First US nuclear power plant built this century goes online

Westinghouse's 2017 bankruptcy almost ended the Vogtle 3 reactor

It's more than half a decade late coming online and has cost billions more than estimated, but Georgia Power's Vogtle Unit 3, the first US nuclear reactor built from scratch this century, has finally come online. 

Located near Waynesboro, Georgia, the Alvin W. Vogtle Electric Generating Plant's third reactor will supply an estimated 500,000 homes and businesses in the region with power. Utility companies in Georgia, Florida and Alabama all receive electricity generated by Vogtle's existing reactors, the first two of which came online in the late 1980s, and a fourth power facility is due to come online within the next year. 

"Today's achievement … marks the first day of the next 60 to 80 years that Vogtle Unit 3 will serve our customers with clean, reliable energy." said Georgia Power CEO, chairman and president Kim Greene. Georgia Power said its overall energy mixture is now approximately 25 percent nuclear.  

Construction on Vogtle 3, and its sister reactor Vogtle 4, began in 2009, making it the first nuclear reactor built from the ground up this century, but not the first new reactor in the last 23 years. 

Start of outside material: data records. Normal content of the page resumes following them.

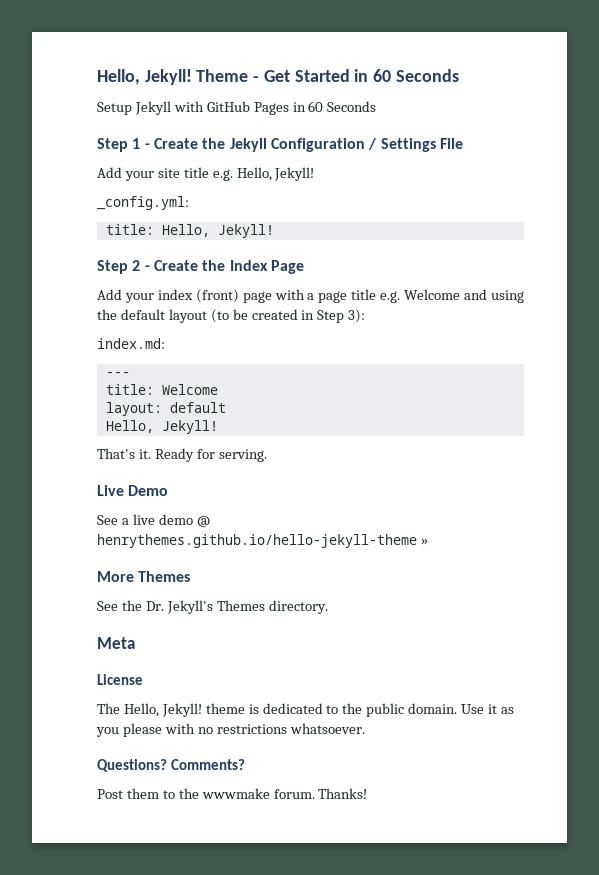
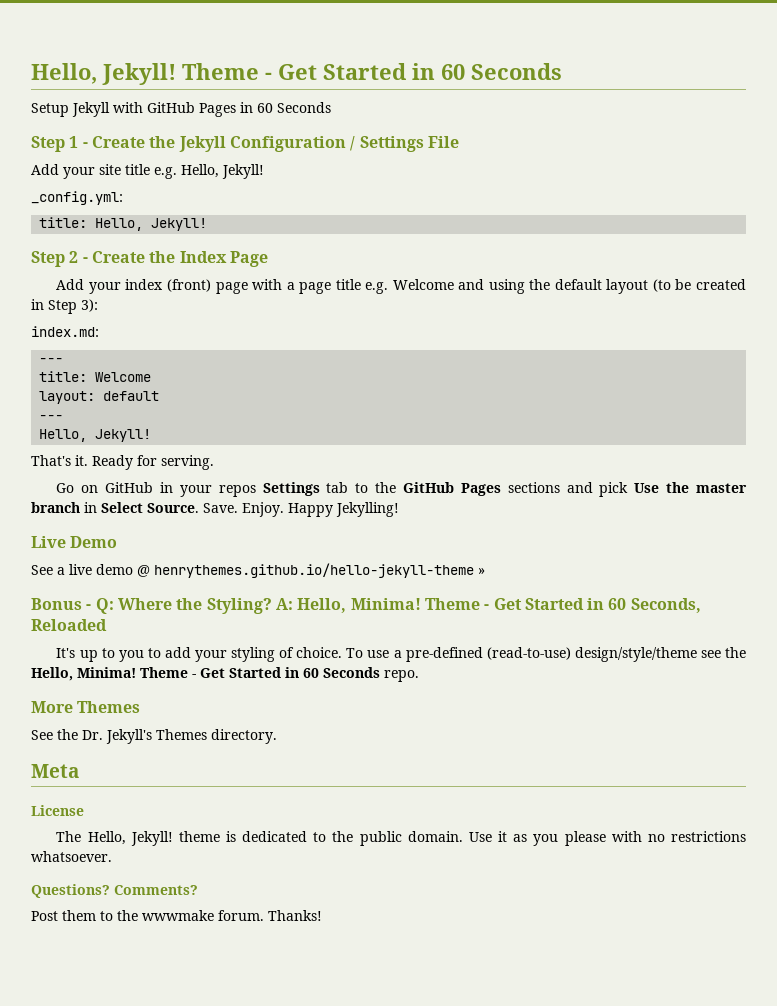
(226, 407) none -> [39,415,64,420] // ---
(267, 455) none -> [56,482,748,497] [31,502,399,517] // Go on GitHub in your repos Settings tab to the GitHub Pages sections and pick Use the master branch in Select Source. Save. Enjoy. Happy Jekylling!
(428, 541) none -> [31,598,701,614] [31,619,107,631] [56,647,746,662] [31,667,419,682] // Bonus - Q: Where the Styling? A: Hello, Minima! Theme - Get Started in 60 Seconds, Reloaded // It's up to you to add your styling of choice. To use a pre-defined (read-to-use) design/style/theme see the Hello, Minima! Theme - Get Started in 60 Seconds repo.

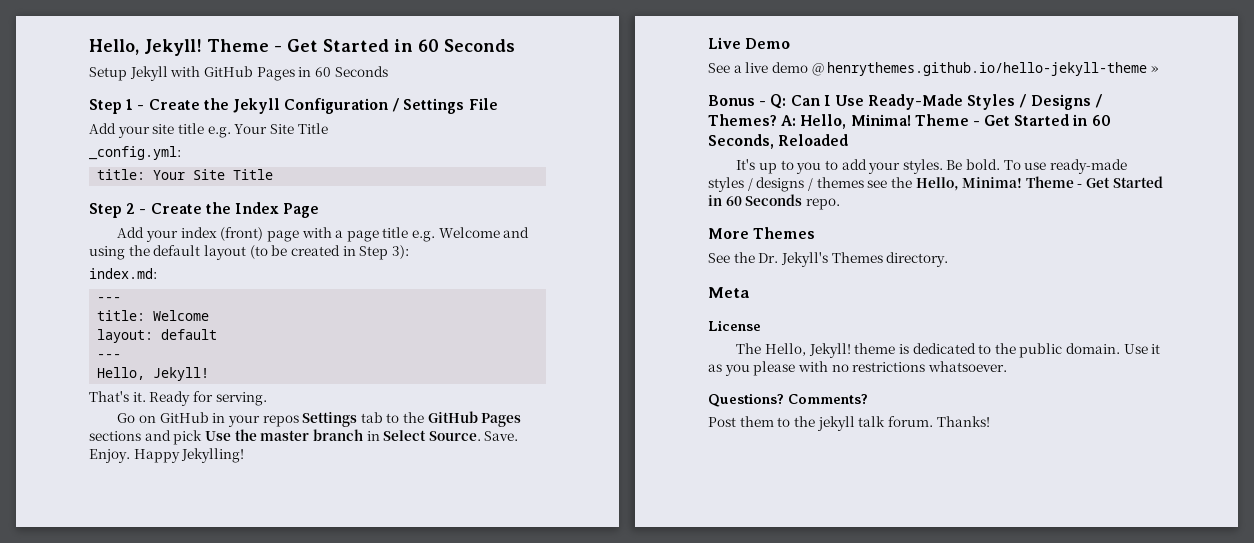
[181,164,264,179] Hello, Jekyll! -> [234,123,328,134] Your Site Title
[95,218,208,231] Hello, Jekyll! -> [153,169,274,180] Your Site Title
[117,598,272,614] Where the Styling? -> [790,94,1102,110] [708,114,777,126] Can I Use Ready-Made Styles / Designs / Themes?
[231,647,697,662] styling of choice. To use a pre-defined (read-to-use) design/style/theme -> [902,159,1128,174] [708,177,864,192] styles. Be bold. To use ready-made styles / designs / themes
[142,910,214,921] wwwmake -> [816,416,886,431] jekyll talk

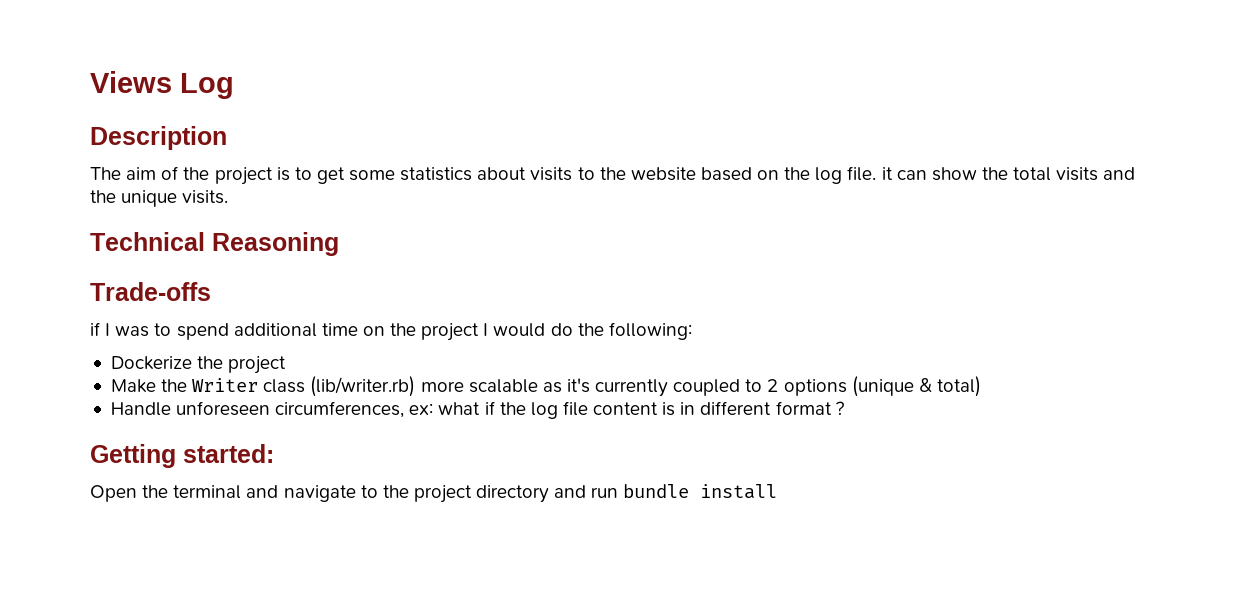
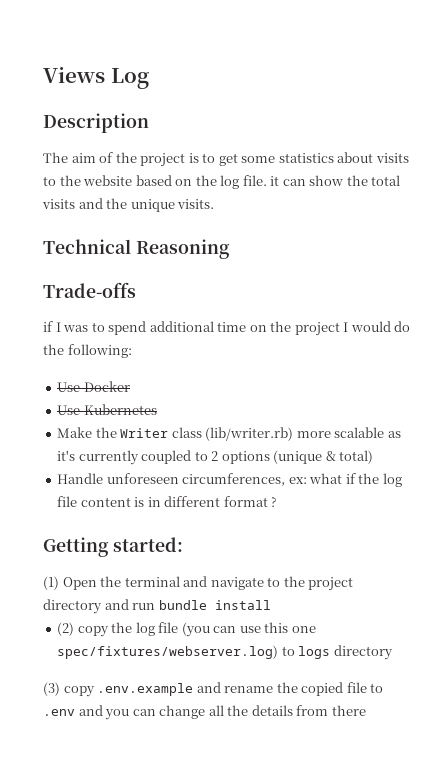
[110,356,287,374] Dockerize the project -> [57,381,130,392] [57,404,157,415] Use Docker // Use Kubernetes
(274, 453) none -> [43,576,59,590] (1)
(778, 491) none -> [57,622,316,637] [57,645,393,660] [43,682,384,697] [43,705,366,720] // (2) copy the log file (you can use this one spec/fixtures/webserver.log) to logs directory // (3) copy .env.example and rename the copied file to .env and you can change all the details from there

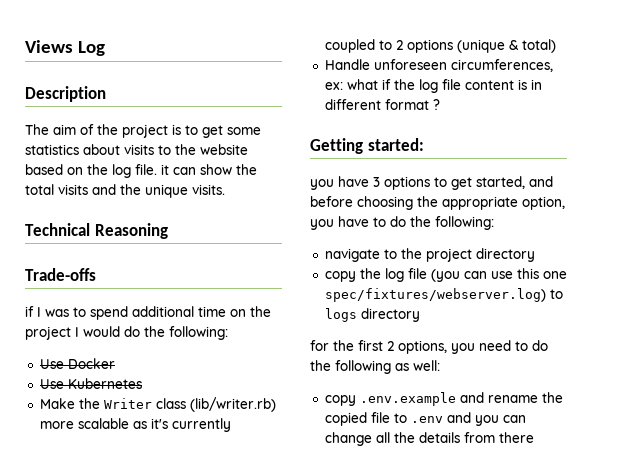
[43,576,208,590] (1) Open the terminal and -> [310,176,553,190] [310,196,565,210] [310,216,494,230] you have 3 options to get started, and before choosing the appropriate option, you have to do the following: //
[104,599,271,610] [57,622,75,636] and run bundle install // (2) -> (535, 255) //
[43,682,60,696] (3) -> [310,340,548,354] [310,360,440,374] for the first 2 options, you need to do the following as well: //

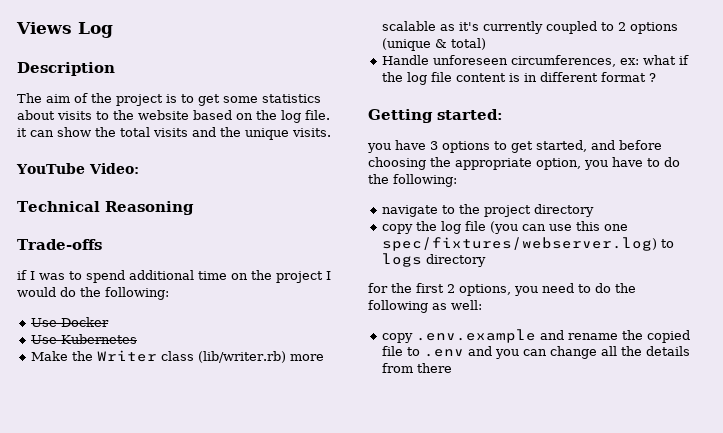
(225, 189) none -> [16,163,139,174] // YouTube Video:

That honor belongs to Tennessee-based Watts Bar Nuclear Plant, which brought its second reactor online in 2016. Watts Bar Unit 2 began construction in 1972, but was paused in 1985. Construction wasn't resumed until 2007, and took another nine years to finish. 

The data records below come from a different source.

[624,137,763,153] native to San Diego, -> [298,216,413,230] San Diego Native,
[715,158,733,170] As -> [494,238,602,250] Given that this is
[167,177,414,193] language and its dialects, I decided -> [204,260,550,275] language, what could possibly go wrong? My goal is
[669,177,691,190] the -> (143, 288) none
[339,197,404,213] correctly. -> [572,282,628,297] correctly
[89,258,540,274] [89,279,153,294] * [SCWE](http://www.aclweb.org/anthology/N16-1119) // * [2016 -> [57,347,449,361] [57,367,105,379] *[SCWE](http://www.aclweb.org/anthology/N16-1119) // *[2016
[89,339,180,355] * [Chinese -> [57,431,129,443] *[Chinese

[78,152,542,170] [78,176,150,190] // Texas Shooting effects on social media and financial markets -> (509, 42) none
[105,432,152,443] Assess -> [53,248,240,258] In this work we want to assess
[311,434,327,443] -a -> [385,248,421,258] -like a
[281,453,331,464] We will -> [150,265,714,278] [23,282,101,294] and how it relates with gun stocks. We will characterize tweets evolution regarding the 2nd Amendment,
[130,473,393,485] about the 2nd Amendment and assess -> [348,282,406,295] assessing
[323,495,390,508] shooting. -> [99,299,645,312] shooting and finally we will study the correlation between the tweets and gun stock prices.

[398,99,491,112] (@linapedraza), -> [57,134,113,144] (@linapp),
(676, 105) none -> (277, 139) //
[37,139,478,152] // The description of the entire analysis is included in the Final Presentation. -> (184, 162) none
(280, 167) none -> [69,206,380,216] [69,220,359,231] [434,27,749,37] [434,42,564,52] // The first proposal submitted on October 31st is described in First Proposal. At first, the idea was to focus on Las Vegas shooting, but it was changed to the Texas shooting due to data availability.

With Vogtle 3 online, Georgia Power is now turning to the completion of Vogtle 4, which it believes will be ready late in the fourth quarter of 2023 or early 2024. Once Unit 4 is online, Vogtle's total output will make it the "largest generator of clean energy" in the US, Georgia Power said.

The nuclear power plant that nearly never was

Vogtle Units 3 and 4 are the first pair of Westinghouse AP1000 reactors to come online outside of four units currently being used in China and four additional reactors slated for construction in the Middle Kingdom. 

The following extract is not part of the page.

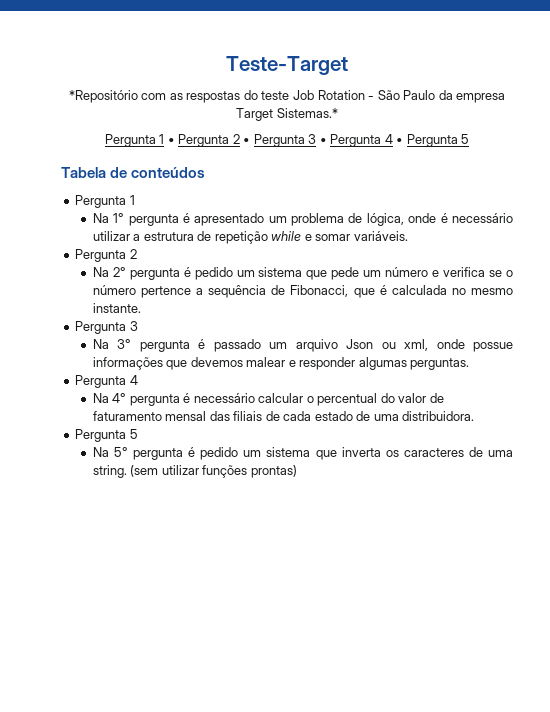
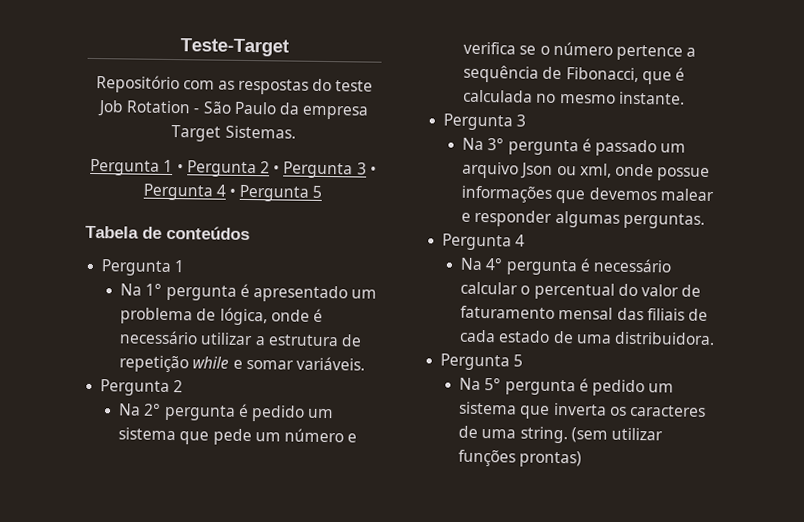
[68,90,138,103] *Repositório -> [95,75,180,94] Repositório
[276,108,338,118] Sistemas.* -> [224,125,296,139] Sistemas.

Given how poorly early attempts to deploy AP1000s in the US went, it's a small wonder Vogtle 3, and eventually 4, are being completed at all. 

Westinghouse Electric Company touts the AP1000 as the "world's first proven Generation III+ pressurized water reactor," but it was also designed with a novel construction concept: using more prefabricated parts that could be constructed in a central location and then assembled on-site. 

While, in theory, this should ensure a standardized reactor design deployable in various locations, Westinghouse's projects at Vogtle and the Virgil C. Summer nuclear power plant in South Carolina ended up contributing to the company's bankruptcy in 2017, the year Vogtle 3 and 4 were originally expected to come online. 

Reuters' investigation of the mess found setbacks from the very beginning, like the use of backfill in Vogtle 3 and 4's foundation pits that failed to meet regulatory approval, causing a six-month delay. Missing paperwork also stalled construction at Vogtle for an additional eight months, it was reported.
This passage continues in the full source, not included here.